|
Teetering
on the Edge
By Melissa Sparrow
One
evening a few months ago, the little events of my day at work, the normal
tribulations I usually wade through, had taken on a piercing quality,
an ability to penetrate to the bone. A black pen had exploded in the pocket
of my recently laundered white coat. The "Type and Screen" of difficult-to-draw
blood (we use this lab procedure to identify a patient’s blood type and
then reserve some units for transfusion) was canceled because I’d written
Sparrow on the cloth label instead of the patient’s last name (even though
the history number was right, even though I’d offered to come to the lab
myself, confess in person, genuflect). The parents of a patient I had
admitted from a hospital in Texas had thought he simply had a problem
with vomiting, while I could tell from my physical exam that he was deeply
neurologically impaired. All were expected turns of events in a pediatric
resident’s day, but at the end of it I felt desperate. I closed the front
door behind me.
"Mommy, mommy," came toward
me at ear-splitting decibels.
I greeted my son and my daughter
with what energy I could muster. I peeled my daughter off my knee, and
implored my son to stop calling her Fat Mary Louise. My husband surfaced
with a spatula in one hand and a telephone in the other. He gave me a
kiss and returned to his conversation, one I could tell was important
and demanding his counsel.
I climbed the stairs, and
remembered that I had some Vicoprofen in the medicine cabinet. I’d had
dental surgery during my last vacation, and the dentist had prescribed
this medication that’s part Ibuprophen, part opiate for the pain. I’d
truly appreciated the prescriptionone to two tablets every four
hours as neededbecause I’d undergone previous procedures for which
my pain had not been adequately treated. But I’d never thought before
about using this drug in order to relax. That night I more than considered
it. The effect was something like a veil falling over me, a gauzy covering
to the pain of the day.
The next day at work was pretty
much the same, but not quite as bad when I got home. The children were
entertaining themselves, and separate, so I was able to greet each one
without triggering jealousy and a fight. The family crisis requiring my
husband’s focus had temporarily been resolved. The cleaning lady had come
and left my house with a smell of mild bleach and a sense of order. This
time, though, I’d already begun imagining taking an opiate.

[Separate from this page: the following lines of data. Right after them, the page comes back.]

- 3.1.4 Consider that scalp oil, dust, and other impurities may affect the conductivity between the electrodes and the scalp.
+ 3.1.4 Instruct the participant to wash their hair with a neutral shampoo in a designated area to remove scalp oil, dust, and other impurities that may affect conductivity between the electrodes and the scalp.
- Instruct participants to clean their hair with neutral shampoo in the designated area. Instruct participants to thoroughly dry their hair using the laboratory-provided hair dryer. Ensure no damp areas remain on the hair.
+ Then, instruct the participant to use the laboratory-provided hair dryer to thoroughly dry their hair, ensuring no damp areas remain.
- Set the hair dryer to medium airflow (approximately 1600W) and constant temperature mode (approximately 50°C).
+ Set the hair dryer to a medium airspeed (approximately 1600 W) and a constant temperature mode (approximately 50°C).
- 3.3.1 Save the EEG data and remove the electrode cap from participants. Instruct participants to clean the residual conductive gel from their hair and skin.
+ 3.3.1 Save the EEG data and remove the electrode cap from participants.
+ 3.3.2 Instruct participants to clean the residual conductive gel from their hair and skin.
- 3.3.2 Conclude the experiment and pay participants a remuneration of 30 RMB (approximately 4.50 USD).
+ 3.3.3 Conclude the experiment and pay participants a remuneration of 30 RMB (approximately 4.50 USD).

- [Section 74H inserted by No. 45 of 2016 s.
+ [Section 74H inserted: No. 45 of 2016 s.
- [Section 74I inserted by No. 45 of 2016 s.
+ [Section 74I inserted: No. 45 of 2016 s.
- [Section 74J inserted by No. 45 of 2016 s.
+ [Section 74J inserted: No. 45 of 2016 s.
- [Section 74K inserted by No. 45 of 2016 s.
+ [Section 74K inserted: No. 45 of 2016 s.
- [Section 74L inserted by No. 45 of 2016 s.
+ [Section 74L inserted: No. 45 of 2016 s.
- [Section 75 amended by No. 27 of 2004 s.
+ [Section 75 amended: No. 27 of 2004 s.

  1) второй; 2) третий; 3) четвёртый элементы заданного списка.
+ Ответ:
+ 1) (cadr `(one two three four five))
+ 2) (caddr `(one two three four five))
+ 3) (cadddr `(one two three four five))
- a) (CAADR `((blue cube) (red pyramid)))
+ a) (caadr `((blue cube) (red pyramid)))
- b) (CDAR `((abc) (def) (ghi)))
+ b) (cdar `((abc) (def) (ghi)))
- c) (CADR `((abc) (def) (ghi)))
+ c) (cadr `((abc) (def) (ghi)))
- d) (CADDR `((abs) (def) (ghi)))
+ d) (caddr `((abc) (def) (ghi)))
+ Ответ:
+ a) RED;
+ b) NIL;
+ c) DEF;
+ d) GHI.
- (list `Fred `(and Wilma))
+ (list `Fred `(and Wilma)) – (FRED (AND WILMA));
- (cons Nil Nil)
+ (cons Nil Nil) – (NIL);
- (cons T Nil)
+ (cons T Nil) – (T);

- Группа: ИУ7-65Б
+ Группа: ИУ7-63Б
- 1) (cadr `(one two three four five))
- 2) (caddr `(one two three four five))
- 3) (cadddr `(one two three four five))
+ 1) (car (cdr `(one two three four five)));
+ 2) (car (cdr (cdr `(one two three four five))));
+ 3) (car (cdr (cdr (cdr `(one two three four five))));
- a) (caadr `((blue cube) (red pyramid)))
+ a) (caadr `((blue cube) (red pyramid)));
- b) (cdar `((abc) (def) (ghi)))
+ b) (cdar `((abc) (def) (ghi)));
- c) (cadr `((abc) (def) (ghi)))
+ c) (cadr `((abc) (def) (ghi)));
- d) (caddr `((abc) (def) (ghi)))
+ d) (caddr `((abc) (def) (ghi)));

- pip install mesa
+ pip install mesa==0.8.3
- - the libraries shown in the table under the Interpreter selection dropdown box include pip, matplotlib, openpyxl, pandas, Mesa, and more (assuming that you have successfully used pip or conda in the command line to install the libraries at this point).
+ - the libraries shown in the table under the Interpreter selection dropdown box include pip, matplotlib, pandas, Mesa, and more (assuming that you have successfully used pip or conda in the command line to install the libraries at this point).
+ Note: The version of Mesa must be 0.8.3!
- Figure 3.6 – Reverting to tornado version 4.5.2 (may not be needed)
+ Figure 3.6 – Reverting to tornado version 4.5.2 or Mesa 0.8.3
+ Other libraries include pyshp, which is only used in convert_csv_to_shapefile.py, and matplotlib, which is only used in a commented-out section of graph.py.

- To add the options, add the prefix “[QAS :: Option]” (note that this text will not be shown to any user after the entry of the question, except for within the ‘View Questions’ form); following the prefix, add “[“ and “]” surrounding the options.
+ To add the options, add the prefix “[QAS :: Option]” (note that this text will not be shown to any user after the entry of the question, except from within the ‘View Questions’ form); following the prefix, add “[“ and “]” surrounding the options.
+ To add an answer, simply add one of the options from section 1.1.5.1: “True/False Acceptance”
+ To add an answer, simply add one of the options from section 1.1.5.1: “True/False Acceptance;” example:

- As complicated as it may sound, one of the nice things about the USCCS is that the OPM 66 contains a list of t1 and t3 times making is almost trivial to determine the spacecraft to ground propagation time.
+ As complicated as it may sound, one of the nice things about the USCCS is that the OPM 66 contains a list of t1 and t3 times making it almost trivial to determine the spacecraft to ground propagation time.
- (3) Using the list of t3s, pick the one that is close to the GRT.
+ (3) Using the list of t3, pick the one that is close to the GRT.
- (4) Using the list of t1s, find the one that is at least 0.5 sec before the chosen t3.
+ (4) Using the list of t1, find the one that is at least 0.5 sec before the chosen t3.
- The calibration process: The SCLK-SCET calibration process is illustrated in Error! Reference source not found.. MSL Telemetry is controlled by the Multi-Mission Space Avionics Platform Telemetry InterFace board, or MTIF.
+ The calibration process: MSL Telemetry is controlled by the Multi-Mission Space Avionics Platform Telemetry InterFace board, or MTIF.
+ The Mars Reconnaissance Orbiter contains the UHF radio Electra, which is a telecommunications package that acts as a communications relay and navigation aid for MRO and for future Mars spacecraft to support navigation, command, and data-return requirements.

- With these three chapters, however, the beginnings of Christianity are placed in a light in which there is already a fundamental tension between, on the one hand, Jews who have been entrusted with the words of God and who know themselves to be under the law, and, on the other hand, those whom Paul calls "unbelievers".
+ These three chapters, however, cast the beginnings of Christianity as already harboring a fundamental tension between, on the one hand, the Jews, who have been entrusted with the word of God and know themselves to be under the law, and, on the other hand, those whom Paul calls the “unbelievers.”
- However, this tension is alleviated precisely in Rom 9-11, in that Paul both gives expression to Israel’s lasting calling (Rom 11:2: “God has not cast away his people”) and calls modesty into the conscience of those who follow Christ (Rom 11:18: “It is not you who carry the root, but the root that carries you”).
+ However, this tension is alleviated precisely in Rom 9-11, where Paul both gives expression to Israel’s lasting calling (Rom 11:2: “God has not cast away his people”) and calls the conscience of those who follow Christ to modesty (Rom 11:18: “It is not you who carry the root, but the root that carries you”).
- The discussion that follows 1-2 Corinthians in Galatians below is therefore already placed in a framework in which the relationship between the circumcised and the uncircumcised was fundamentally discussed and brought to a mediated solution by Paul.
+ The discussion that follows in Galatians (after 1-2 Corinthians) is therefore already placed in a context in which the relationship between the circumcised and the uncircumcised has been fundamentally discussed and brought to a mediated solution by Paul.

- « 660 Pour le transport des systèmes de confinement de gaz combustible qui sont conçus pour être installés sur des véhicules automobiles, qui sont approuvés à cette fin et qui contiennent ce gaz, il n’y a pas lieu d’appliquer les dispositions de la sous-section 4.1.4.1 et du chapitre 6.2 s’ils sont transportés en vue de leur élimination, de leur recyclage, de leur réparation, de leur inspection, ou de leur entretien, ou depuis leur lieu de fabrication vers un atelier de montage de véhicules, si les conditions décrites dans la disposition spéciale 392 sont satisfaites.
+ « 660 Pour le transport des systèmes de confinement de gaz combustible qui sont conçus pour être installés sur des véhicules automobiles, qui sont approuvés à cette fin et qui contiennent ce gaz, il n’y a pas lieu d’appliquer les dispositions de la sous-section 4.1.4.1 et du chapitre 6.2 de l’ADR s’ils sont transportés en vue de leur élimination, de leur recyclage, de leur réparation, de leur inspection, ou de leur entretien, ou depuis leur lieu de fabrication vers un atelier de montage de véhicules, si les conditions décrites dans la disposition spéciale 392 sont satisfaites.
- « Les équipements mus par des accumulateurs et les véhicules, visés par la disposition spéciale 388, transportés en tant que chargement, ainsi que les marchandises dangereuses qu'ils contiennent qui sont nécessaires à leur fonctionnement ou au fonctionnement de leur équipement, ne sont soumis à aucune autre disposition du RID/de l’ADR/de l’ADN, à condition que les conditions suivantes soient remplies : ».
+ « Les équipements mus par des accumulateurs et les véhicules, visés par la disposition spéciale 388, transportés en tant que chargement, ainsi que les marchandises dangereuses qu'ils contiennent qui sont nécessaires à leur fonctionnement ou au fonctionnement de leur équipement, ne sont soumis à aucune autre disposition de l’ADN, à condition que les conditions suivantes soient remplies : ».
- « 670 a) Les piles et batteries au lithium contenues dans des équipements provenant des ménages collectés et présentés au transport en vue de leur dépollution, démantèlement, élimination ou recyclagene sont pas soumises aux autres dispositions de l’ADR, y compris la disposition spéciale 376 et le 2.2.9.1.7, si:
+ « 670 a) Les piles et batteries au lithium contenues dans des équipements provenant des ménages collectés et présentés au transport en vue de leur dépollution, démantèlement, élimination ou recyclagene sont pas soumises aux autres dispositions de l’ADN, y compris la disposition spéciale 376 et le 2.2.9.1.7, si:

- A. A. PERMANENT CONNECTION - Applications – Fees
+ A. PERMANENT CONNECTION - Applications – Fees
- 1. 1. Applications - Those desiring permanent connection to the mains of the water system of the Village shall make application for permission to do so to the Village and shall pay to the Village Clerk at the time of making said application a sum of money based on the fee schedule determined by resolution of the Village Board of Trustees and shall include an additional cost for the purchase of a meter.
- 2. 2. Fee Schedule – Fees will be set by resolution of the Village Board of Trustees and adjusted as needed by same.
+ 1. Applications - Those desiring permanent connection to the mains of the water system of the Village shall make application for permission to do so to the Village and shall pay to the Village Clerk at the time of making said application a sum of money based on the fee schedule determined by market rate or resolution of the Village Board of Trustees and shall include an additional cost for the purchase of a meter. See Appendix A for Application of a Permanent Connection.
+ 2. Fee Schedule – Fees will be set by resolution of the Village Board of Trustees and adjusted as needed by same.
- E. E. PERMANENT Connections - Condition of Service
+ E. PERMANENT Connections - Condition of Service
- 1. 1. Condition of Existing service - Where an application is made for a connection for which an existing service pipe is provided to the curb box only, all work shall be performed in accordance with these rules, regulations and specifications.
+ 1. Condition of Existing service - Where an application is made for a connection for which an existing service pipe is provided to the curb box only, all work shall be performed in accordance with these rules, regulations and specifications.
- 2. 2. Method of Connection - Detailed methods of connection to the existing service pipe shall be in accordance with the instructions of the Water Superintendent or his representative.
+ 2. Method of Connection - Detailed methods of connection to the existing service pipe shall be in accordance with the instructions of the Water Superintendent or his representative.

The next morning, I participated
in
a clinic where my attending
wrote
a prescription for Dexedrine.
He wrote it on a narcotic prescription slip. The slip, the ground-glass
coloring of the paper, the pad from which he pulled
it, and its final location
in his pocket, all took on a frightening significance in my imagination.
I began to think about the possibility of taking an occasional narcotic,
just to take the edge off,
and wondering if I could write
prescriptions for myself. Who could write them for me? Could I ask a friend?
Would my insurance cover it?
I told my husband about these
thoughts, and I told a friend.
Then, I called Student Mental
Health, which is also available for house staff, and made an appointment
to see a psychiatrist. She asked me many questions and gave advice, none
of which resonated with judgment or incrimination.
"Do you think you can throw
it away?" she asked.
"I don’t know," I answered.
It took
me a few days; it took the
decision and commitment to face what I was truly feeling before I could
say yes. The plastic bottle made a resounding clack when it hit the side
of the bathroom trash can. I emptied the can into the outside bin.
As I write this story I imagine
the response from readers:
"This is why we have to be cautious about prescribing narcotics . . .
if that dentist hadn’t prescribed Vicoprofen to begin with, then all of
this wouldn’t have happened." But that way of thinking is resonant of
the age-old belief that pain is part of human fate and we are required
to bear it, and it interferes with good medical care, for both our patients
and ourselves.
And besides, that’s not the
point. The point is that everyone teeters at one time or another on the
edge of his or her own despair. We physicians, however, have an elegantly
constructed system of denial in our brains that prevents us from seeing
how close we are to the edge or even if we have fallen beyond it. Sometimes
this ability can be helpfulhow else could we maneuver through tragedy
and loss while remaining professional and intact? At times, though, it
gets in the way of seeing ourselves.
It’s hard to allow yourself
even briefly to become a patient. It’s a less powerful place to be. That’s
something we doctors just aren’t used to.